■ WHAT THE EXERCISE ASKS
From the entries that follow, copy each line in which "circle" appears.

■ GIVEN RECORDS
........

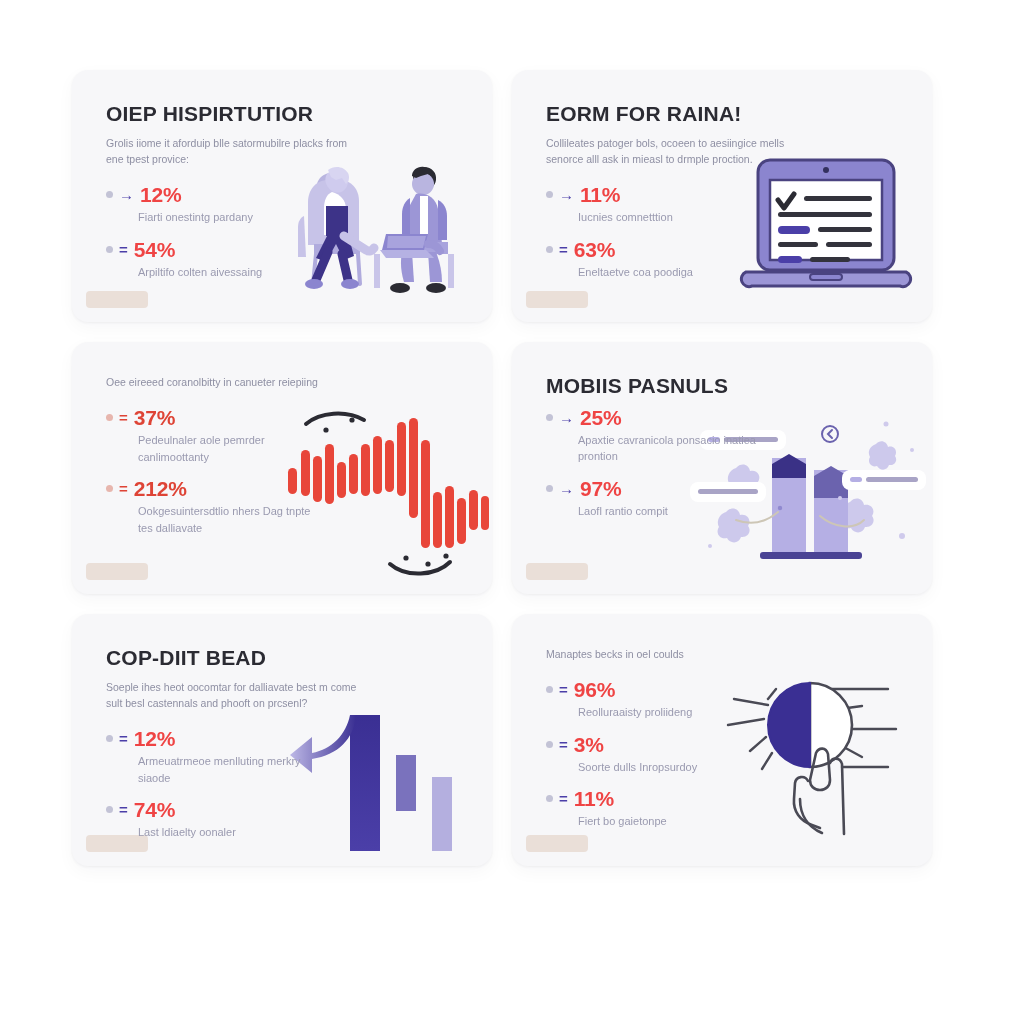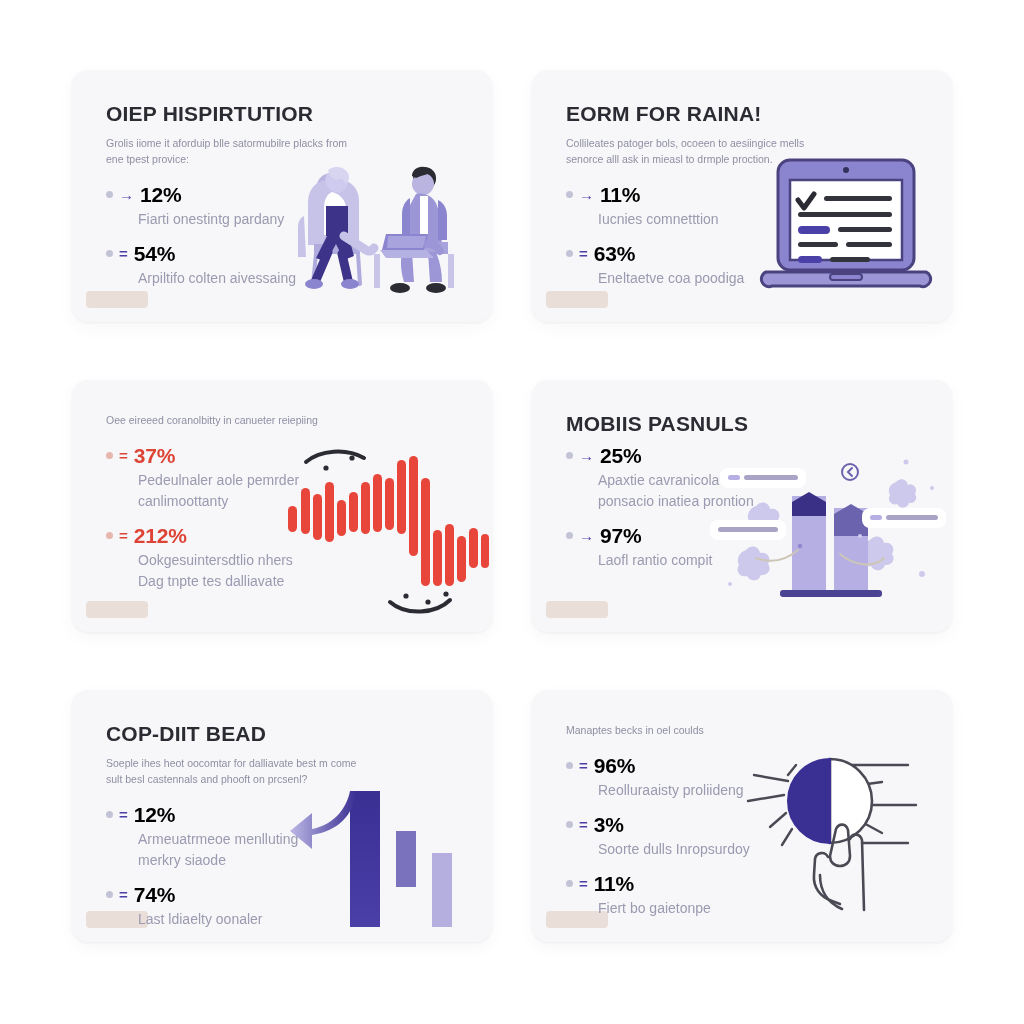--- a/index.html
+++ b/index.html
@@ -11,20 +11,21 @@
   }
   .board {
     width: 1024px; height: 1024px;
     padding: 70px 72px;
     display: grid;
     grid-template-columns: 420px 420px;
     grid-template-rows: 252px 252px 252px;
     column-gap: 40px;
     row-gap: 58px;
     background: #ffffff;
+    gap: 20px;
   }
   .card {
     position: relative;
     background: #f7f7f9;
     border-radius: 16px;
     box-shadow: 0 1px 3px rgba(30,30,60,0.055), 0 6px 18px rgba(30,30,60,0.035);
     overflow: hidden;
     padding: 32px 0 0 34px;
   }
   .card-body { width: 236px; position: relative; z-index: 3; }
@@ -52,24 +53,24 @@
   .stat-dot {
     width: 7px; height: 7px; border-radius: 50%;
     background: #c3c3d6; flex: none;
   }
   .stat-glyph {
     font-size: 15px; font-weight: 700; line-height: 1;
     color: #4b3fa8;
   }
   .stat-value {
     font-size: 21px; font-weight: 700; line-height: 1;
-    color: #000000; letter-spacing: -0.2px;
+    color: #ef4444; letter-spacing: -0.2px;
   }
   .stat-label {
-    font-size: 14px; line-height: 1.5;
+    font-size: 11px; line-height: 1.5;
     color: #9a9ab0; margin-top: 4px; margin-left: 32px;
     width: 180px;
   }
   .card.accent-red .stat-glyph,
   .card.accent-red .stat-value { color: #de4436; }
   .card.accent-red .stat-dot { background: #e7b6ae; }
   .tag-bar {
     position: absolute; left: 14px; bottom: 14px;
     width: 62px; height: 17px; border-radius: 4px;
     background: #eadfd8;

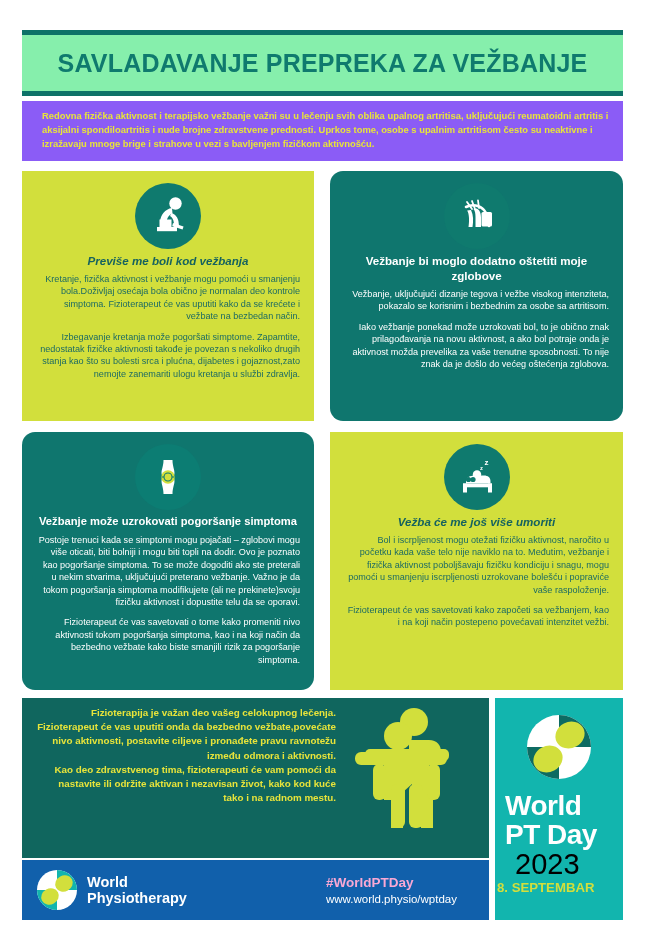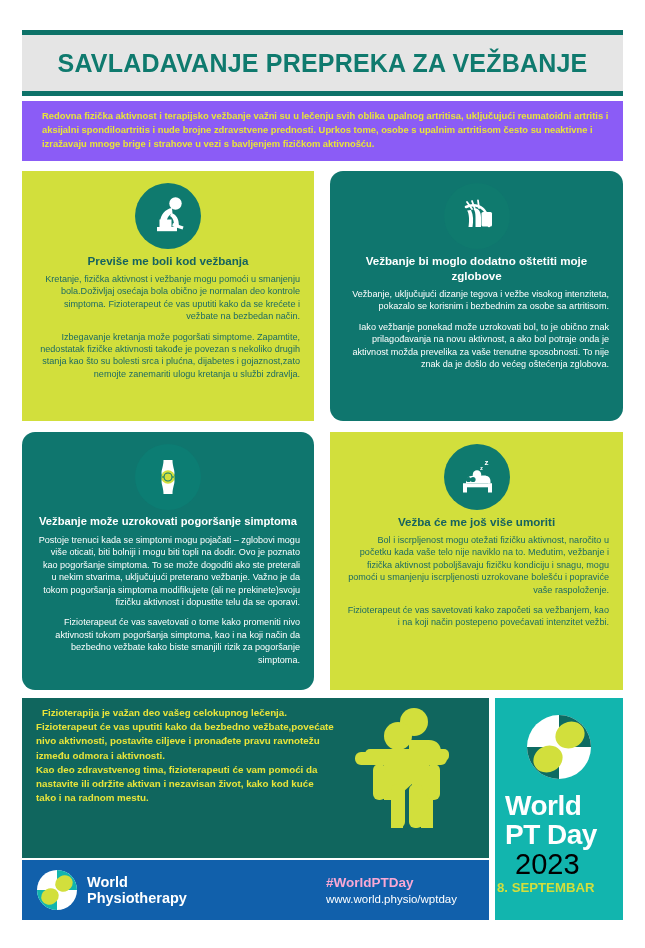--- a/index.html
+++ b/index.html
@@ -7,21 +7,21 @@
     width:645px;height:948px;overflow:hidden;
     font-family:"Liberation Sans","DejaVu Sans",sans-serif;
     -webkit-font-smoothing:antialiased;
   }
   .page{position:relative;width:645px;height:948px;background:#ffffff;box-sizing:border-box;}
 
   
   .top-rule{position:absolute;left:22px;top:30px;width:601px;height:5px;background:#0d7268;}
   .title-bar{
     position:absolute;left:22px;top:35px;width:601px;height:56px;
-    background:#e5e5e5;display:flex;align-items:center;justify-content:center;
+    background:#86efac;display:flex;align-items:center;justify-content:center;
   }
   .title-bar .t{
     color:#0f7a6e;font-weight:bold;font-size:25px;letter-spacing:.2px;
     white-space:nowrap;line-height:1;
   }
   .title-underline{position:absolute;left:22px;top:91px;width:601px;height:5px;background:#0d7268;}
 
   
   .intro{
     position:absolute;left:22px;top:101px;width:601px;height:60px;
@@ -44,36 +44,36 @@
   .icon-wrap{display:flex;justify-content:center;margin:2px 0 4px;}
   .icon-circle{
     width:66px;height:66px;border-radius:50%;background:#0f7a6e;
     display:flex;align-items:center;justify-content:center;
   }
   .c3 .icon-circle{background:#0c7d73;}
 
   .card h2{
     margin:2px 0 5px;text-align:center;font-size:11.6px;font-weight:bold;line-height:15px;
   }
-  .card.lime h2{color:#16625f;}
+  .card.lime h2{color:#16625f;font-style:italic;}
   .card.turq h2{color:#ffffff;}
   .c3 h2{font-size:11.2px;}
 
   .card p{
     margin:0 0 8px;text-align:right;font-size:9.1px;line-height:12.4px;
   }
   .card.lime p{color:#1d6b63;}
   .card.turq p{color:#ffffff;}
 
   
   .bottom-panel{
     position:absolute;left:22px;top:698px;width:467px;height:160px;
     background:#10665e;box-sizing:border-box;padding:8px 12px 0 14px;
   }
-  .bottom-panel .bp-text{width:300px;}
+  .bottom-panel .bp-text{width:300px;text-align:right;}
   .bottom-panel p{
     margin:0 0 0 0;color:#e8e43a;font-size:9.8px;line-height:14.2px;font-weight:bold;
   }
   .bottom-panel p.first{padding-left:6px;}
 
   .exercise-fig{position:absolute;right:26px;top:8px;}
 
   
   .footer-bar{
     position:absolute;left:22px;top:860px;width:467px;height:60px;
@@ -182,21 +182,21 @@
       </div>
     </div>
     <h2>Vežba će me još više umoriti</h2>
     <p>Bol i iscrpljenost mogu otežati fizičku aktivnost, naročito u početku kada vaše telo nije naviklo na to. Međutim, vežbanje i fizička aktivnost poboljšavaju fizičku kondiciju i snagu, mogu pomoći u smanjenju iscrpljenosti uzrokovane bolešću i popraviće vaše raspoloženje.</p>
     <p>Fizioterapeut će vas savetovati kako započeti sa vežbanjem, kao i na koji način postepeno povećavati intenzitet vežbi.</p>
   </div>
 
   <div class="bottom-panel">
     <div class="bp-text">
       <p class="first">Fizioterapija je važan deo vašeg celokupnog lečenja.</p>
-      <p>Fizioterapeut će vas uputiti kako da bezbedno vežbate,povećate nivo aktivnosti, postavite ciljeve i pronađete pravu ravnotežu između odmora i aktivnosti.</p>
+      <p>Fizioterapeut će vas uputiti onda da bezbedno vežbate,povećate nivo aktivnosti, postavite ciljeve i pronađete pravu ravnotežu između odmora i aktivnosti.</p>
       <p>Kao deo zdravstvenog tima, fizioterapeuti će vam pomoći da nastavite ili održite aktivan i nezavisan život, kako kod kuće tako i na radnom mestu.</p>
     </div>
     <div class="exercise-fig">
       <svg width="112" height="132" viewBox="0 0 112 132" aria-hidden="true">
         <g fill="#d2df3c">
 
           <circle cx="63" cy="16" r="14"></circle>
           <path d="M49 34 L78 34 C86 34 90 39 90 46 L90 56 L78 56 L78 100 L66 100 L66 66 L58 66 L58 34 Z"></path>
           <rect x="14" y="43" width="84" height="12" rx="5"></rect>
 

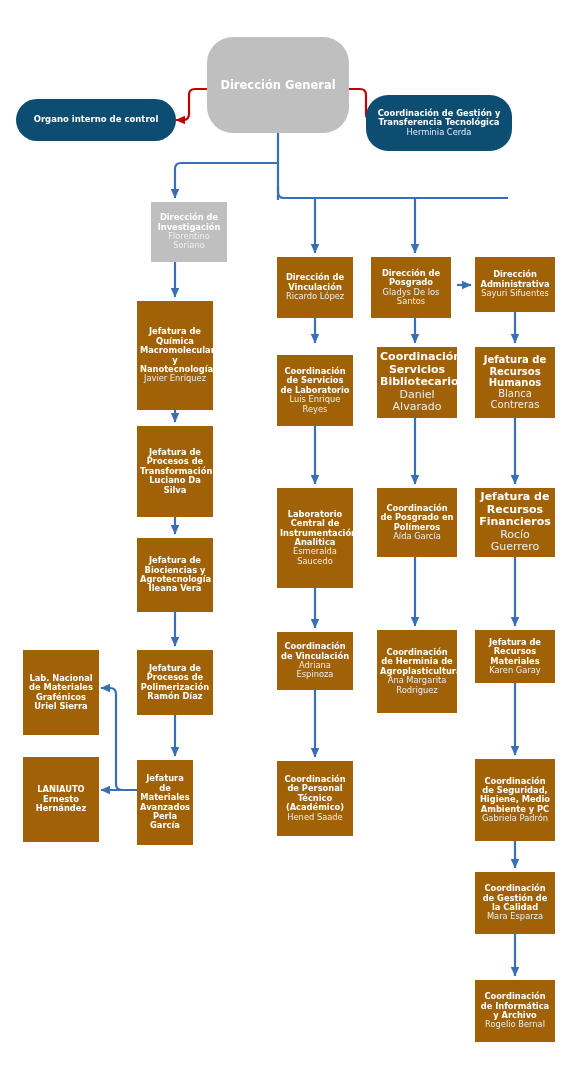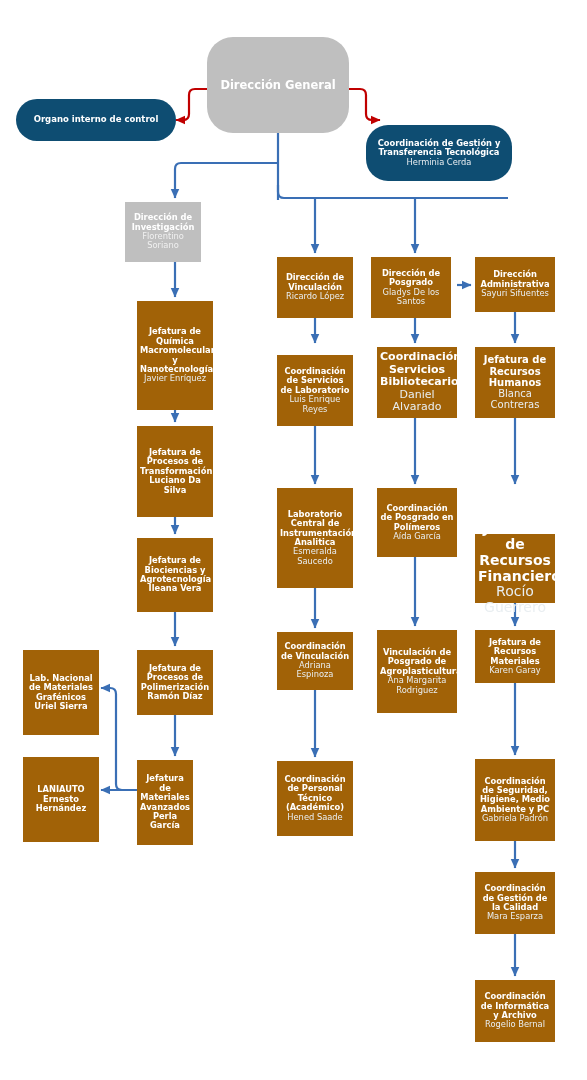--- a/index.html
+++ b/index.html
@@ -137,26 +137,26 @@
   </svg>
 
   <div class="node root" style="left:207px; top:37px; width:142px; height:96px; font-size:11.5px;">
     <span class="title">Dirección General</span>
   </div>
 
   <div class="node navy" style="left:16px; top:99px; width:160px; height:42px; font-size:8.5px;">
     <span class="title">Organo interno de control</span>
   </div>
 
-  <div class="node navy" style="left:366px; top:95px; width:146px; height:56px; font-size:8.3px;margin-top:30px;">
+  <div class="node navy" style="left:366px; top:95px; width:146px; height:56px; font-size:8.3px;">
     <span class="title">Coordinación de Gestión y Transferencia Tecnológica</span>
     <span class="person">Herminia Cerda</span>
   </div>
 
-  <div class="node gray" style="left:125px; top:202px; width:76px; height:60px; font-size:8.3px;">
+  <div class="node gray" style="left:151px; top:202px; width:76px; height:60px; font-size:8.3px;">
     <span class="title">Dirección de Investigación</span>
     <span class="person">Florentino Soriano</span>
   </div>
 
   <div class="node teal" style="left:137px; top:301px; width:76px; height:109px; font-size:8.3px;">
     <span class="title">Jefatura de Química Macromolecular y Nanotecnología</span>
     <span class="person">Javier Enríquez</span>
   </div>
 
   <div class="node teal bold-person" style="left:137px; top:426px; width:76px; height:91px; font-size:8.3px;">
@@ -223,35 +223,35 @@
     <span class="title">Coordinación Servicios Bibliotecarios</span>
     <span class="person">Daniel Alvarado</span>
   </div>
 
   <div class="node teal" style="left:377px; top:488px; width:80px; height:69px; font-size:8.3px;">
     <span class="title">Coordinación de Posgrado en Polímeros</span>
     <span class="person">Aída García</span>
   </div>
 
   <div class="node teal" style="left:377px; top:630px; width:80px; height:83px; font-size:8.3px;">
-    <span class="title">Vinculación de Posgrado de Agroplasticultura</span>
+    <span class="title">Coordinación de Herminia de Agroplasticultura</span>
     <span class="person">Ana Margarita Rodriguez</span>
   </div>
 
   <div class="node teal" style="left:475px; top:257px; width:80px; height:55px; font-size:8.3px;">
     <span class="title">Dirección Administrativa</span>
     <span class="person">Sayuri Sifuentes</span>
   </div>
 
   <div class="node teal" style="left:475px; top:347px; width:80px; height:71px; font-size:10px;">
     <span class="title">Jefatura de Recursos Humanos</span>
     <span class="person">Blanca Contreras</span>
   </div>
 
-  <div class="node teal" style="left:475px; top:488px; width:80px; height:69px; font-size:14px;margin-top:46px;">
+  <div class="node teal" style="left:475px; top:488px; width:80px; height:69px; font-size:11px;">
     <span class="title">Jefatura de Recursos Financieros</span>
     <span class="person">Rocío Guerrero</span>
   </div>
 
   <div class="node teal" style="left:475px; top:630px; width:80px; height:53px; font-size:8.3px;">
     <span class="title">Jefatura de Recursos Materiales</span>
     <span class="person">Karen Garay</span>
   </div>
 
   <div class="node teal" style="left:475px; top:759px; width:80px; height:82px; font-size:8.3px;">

........

■ RESPONSE
   .icon-circle{
   .c3 .icon-circle{background:#0c7d73;}
           <circle cx="63" cy="16" r="14"></circle>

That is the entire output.